JPH02174302A - Tilt antenna - Google Patents

Abstract

PURPOSE:To apply the antenna to an antenna for mobile communication base station provided with a radiation characteristic over a wide angular range without deteriorating the low side lobe characteristic by grouping radiation elements of a tilt antenna and giving a phase change for each group. CONSTITUTION:Radiation elements 41-44 for a conventional tilt antenna are grouped, the feeding amplitude and phase are adjusted for each group to realize the low side lobe characteristic of the tilt antenna. In this case, in order to satisfy the low side lobe characteristic, the relation among number M of radiation elements in one group, a beam tilt angle thetaT, radiation element interval (s) and a wavelength lambda is selected so as to be thetaT<=sin<-1>(lambda/Ms) is satisfied thereby satisfying the low side lobe characteristic requested for the antenna for mobile communication base station. Thus, number of cables to be replaced for the tilt antenna is decreased, the antenna feeding section is simplified and the simple handling is attained.

Description

[Detailed Description of the Invention] [Field of Industrial Application] The present invention is an array antenna suitable as an antenna for a base station for mobile communication, in which a plurality of radiating elements are arranged at regular intervals in a vertical plane, and each The present invention relates to a tilt antenna that controls the main beam direction of the antenna within a specific angular range below the horizontal plane by adjusting the excitation amplitude and phase of a radiating element. In particular, the present invention relates to a tilt antenna with low sidelobe characteristics in which a plurality of radiating elements are grouped and the feeding phase to the radiating elements is controlled for each group to reduce interference with other base station service zones.

[Conventional technology]

FIG. 6 is an explanatory diagram of the beam tilt of a base station antenna for mobile communication used in a conventional mobile radio, particularly a car telephone, and shows the state in which the base station antenna is used.

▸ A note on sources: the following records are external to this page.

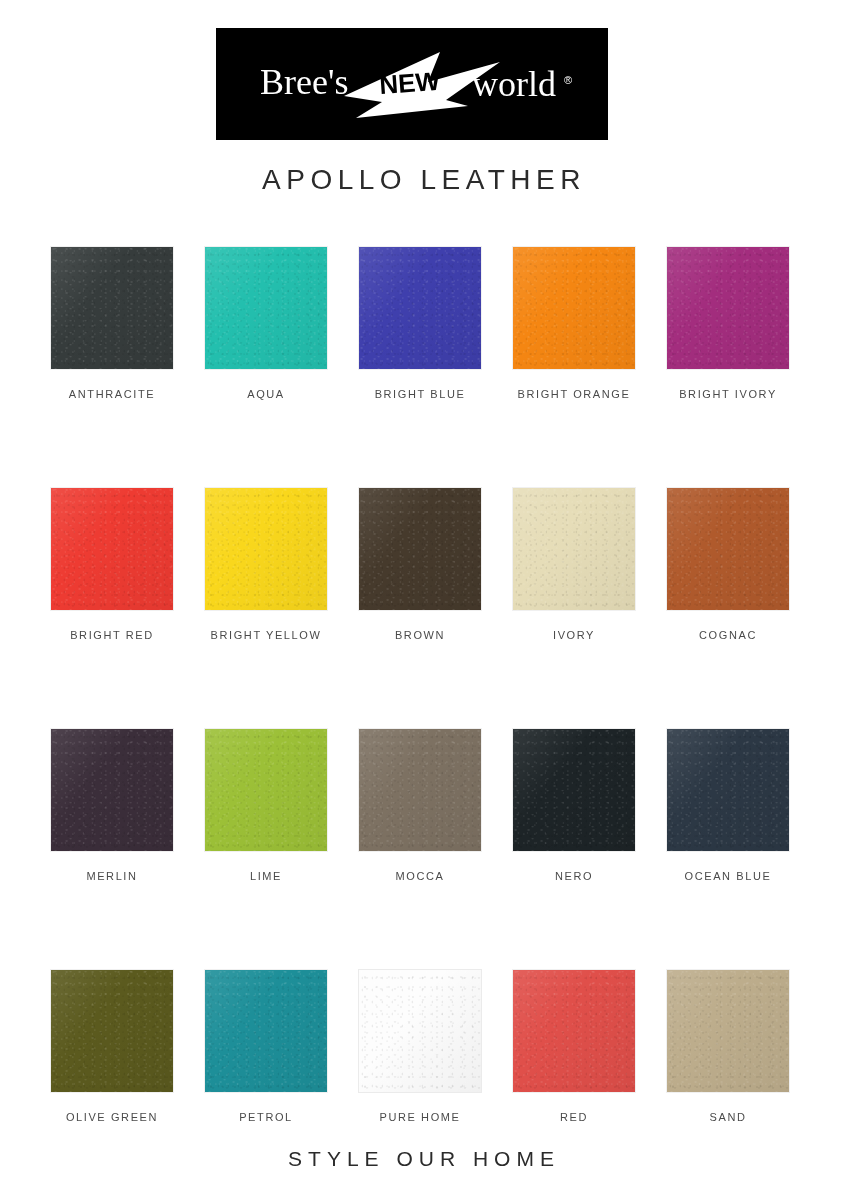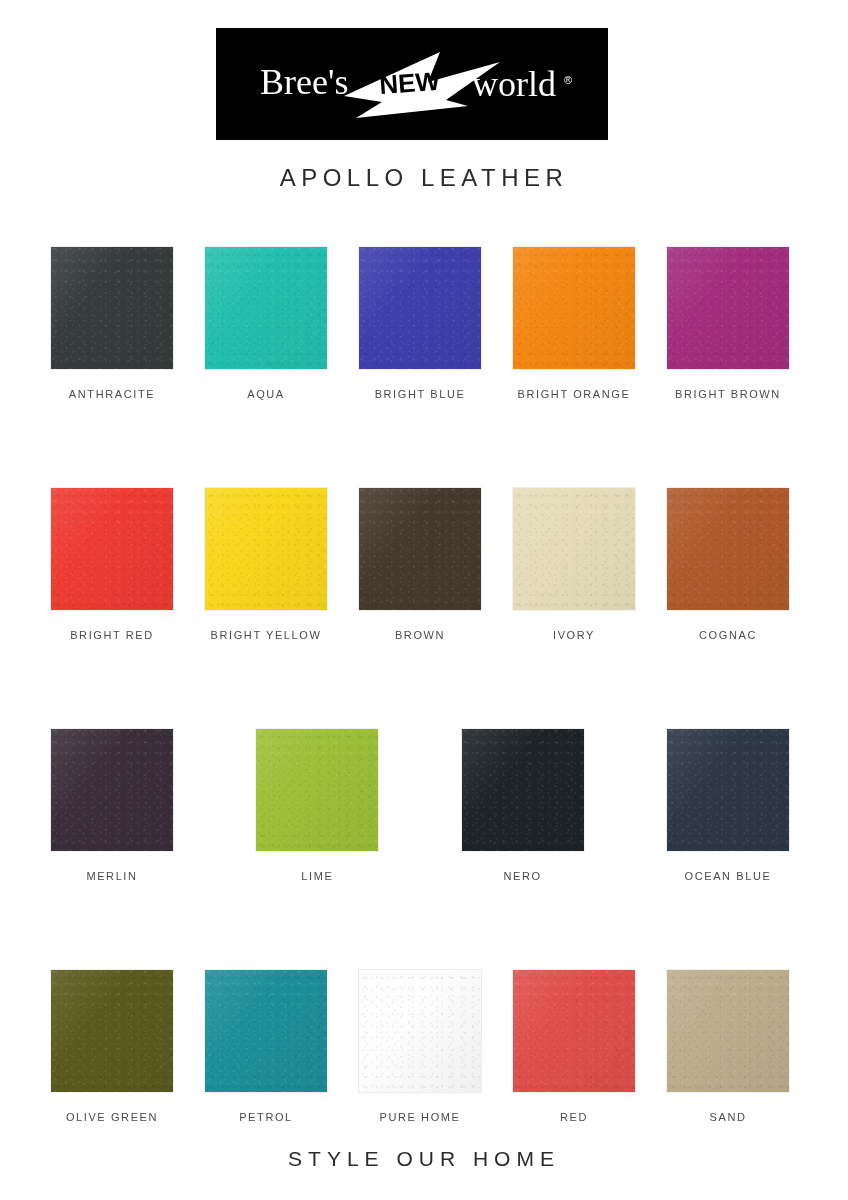"APOLLO LEATHER" .sheet-title { font-size: 24px -> 28px }
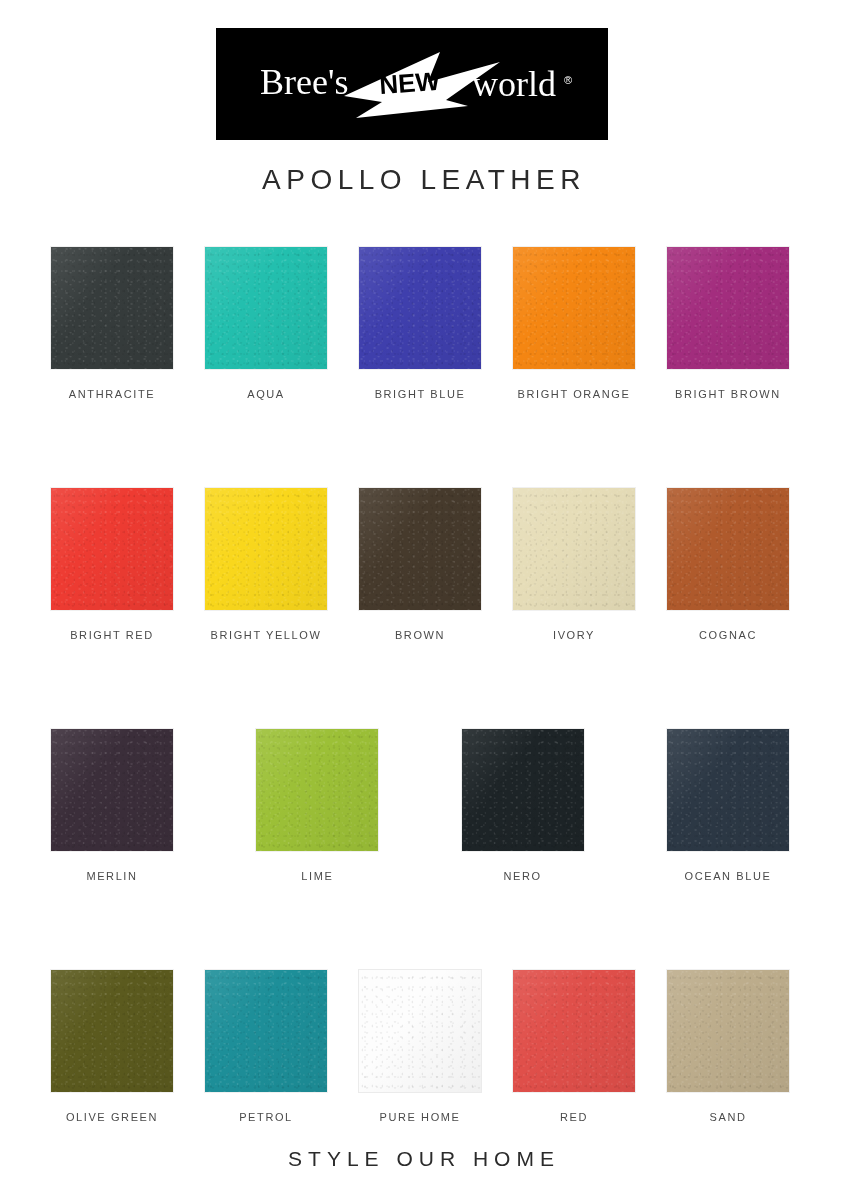"BRIGHT BROWN" div.swatch-label { text: BROWN -> IVORY }
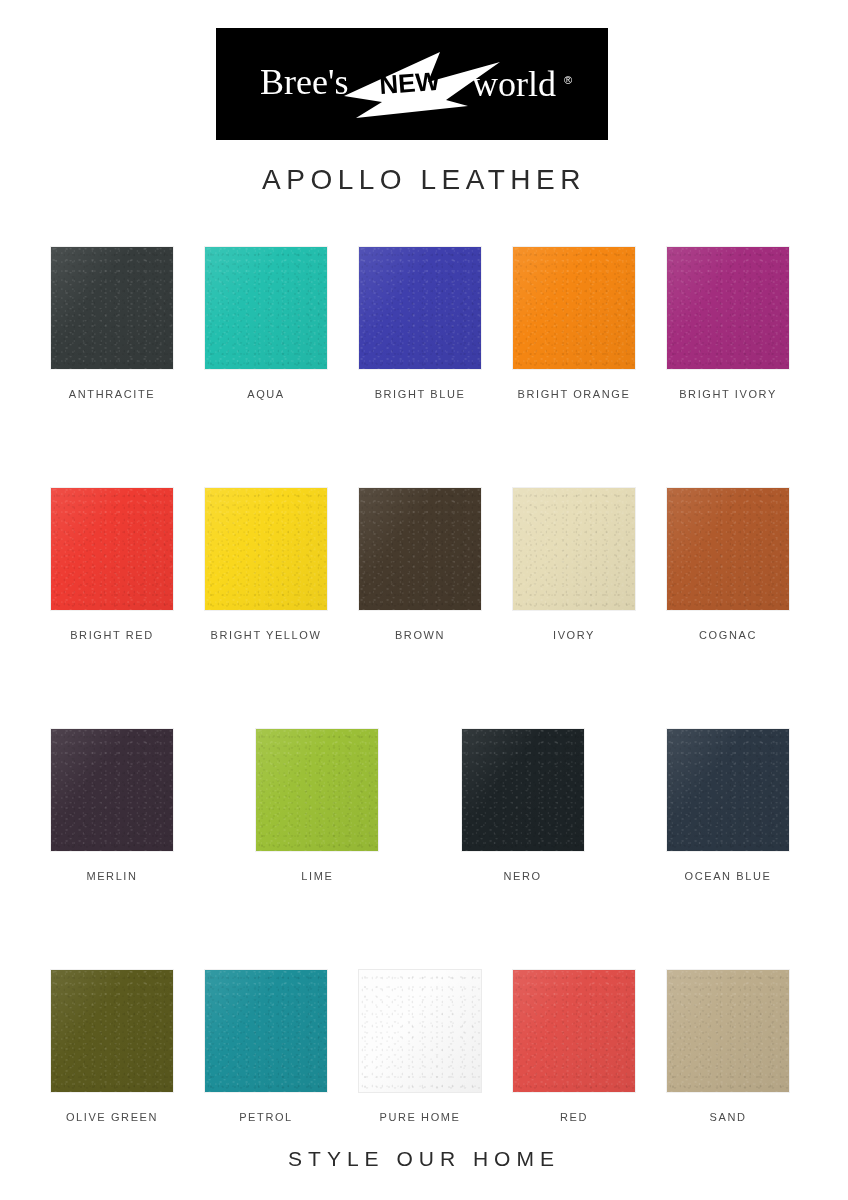"MOCCA" div.swatch-cell { html: none -> <div> <div></div> <div>MOCCA</div> </div> }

In FIG. 6, reference numeral 1 indicates a service zone that one base station 3 has. Reference numeral 2 indicates a service zone of a base station 3 located at a remote location. Reference numeral 4 denotes a base station antenna, which is installed vertically on the base station roof or on a steel tower. The broken line 5 indicates the horizontal direction and is used as the base line of the angle θ indicating the radiation characteristics of the antenna. A broken line 6 indicates an angle from which the outer edge of the service zone 1 or 2 is viewed from the base station antenna 4, and corresponds to the beam tilt angle θ required by the base station antenna 4. A beam 8 indicates the main beam of this base station antenna 4. Also the 6th
The direction indicated by a dashed line 7 in the figure indicates the direction of interference waves to service zones using the same frequency, and the angle from the horizontal direction is given by θ1.

The function required of a base station antenna for mobile communication is to achieve a required electric field level within the service zone of its own base station while preventing radio wave interference from occurring in the service zones of other base stations.

In order to meet this requirement, the directivity characteristics of the mobile communication base station antenna are such that the main beam is tilted below the horizontal plane as shown in FIG. 6, so that the radiated radio waves are effectively confined within the service zone of the base station. This is called beam tilt. Also, the 6th
By lowering the level of the side lobe in the angle range indicated by θ1 in the figure to a sufficiently low level, radio wave interference with other stations' service zones is reduced.

In order to achieve such directivity characteristics, an array antenna with a beam tilt characteristic as shown in FIG. 7 has conventionally been used as a mobile communication base station antenna.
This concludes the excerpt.